The Cambodian genocide of the 1970s killed about 2 million people, most of whom were professional, educated, religious, sick or elderly, or ethnic minorities. Many of the country’s educators were among the dead.
"You can imagine when they were first rebuilding the universities, most of the professors had been killed," said Wayne E. Wright, associate professor of bicultural-bilingual studies. "Those that had survived had fled to other countries. A lot of the former students were in the same boat. They had to build these universities again from scratch without having the materials for the faculty, and they were doing an amazing job with what few resources they had."
Wright traveled to Cambodia in 2009 as a Fulbright Scholar charged with helping the country’s leading university, the Royal University of Phnom Penh in the capital city, to further develop its graduate degree programs. While there, he taught three courses in the master’s of education program. He also developed guidelines for the school’s graduate programs and helped master’s thesis students and faculty on research projects.
"The master’s of education program is raising the quality of education," he said. For years, the country depended on international aid in the rebuilding process for everything, including education. Slowly, that’s changing. "What’s exciting to see is, over time, more and more of the local professors and people are taking over and creating their own programs and getting the funding they need."

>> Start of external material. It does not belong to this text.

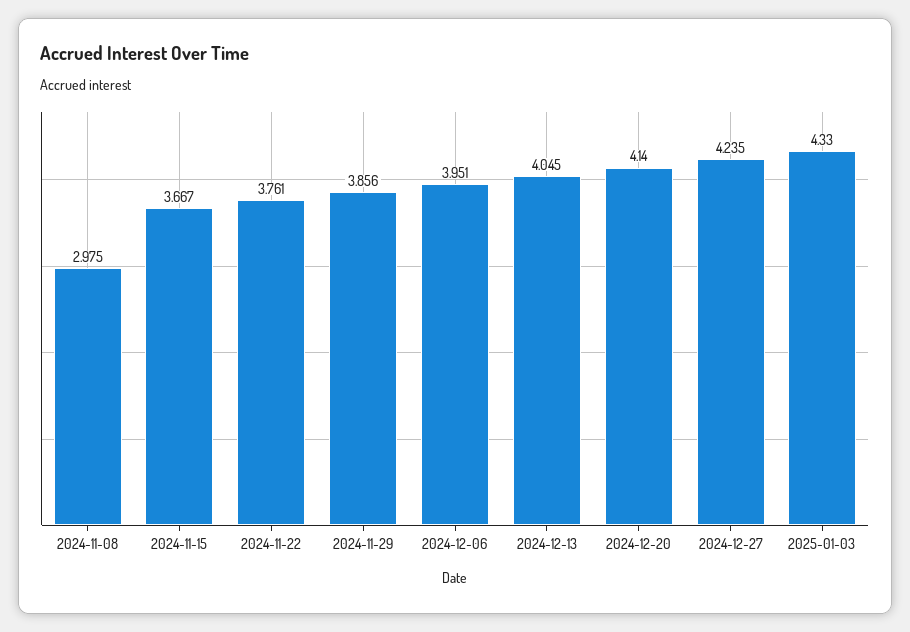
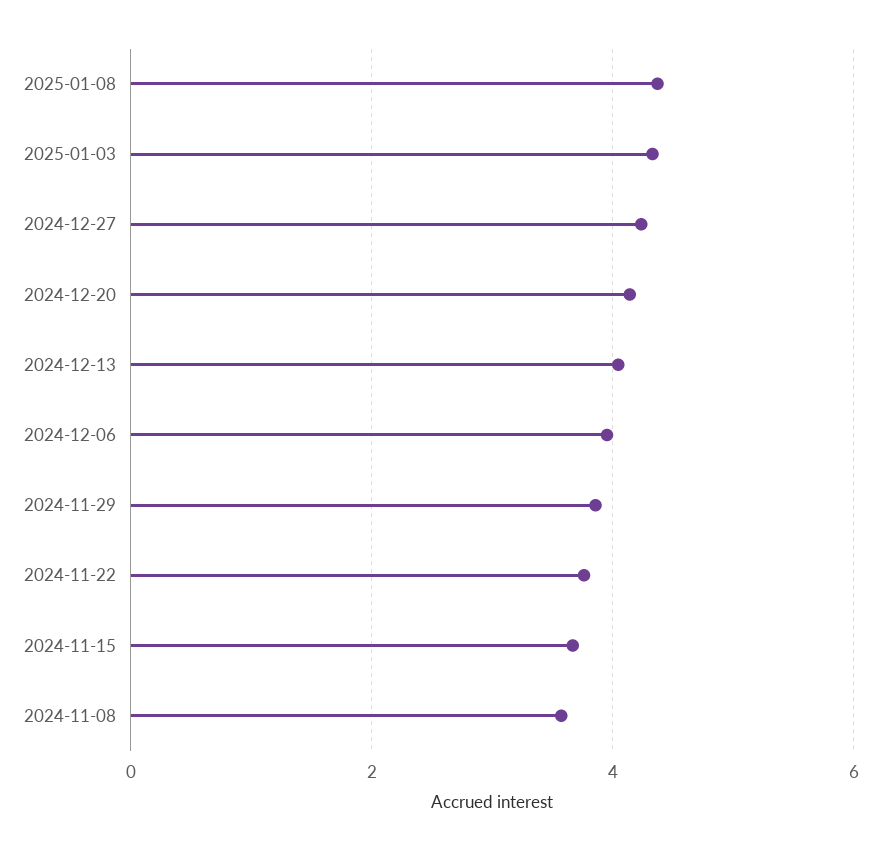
2024-11-08: 2.975 -> 3.6
2025-01-08: none -> 4.4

That same trend is happening nationwide, although even more slowly. Every sector of the country is rebuilding, from energy and human rights to infrastructure such as roads, dams and airports.
"Once the people have the research skills, they themselves are able to analyze the problems, come up with solutions, try them out, evaluate them to make sure they’re working properly and make adjustments as they need," Wright said. "They’ll make a lot more progress in developing the country."
Wright’s interest in the devastated region began when he was 19. In 1986, he spent two years in Washington, D.C., serving as a Mormon missionary with the Cambodian refugee population. When he returned home to Long Beach, Calif., he discovered that the city had the largest Cambodian population outside of Cambodia in the world. He became a paraprofessional teacher, helping in Cambodian classrooms, then received a degree in bilingual education. Soon after, he moved to Cambodia and lived there for almost two years working as a volunteer in the education and human rights sectors through a USAID-funded project.
There Wright met his wife, Phal. After he returned to the U.S., he worked for five years as a bilingual teacher for Cambodian students. He went on to earn a Ph.D. in educational leadership and policy studies at Arizona State University, focusing on language and education policies and programs for language minority students. When he moved to UTSA, he found out about the chance to return to Cambodia through the Fulbright program. It was a perfect match.
Wright said he’s impressed by the resilience of the Cambodian people. "It’s just horrible the traumatic things that they had experienced, and yet they always smiled," he said. "Then they were really willing and anxious to rebuild their lives in a new country."
His experience in Cambodia has changed his worldview, he said.
"I’ve been able to develop empathy to see how other people experience life and see the world. I think I’m a little more critical in terms of the issues that we deal with in this country, especially a lot of the political debates that come down to sound bites where problems aren’t looked at through the perspective of others," he said. "And to see the kind of suffering people have gone through and how much that can destroy a society but at the same time how a people can rebound from something so tragic and so horrible and return to life as normal as possible. That changes you."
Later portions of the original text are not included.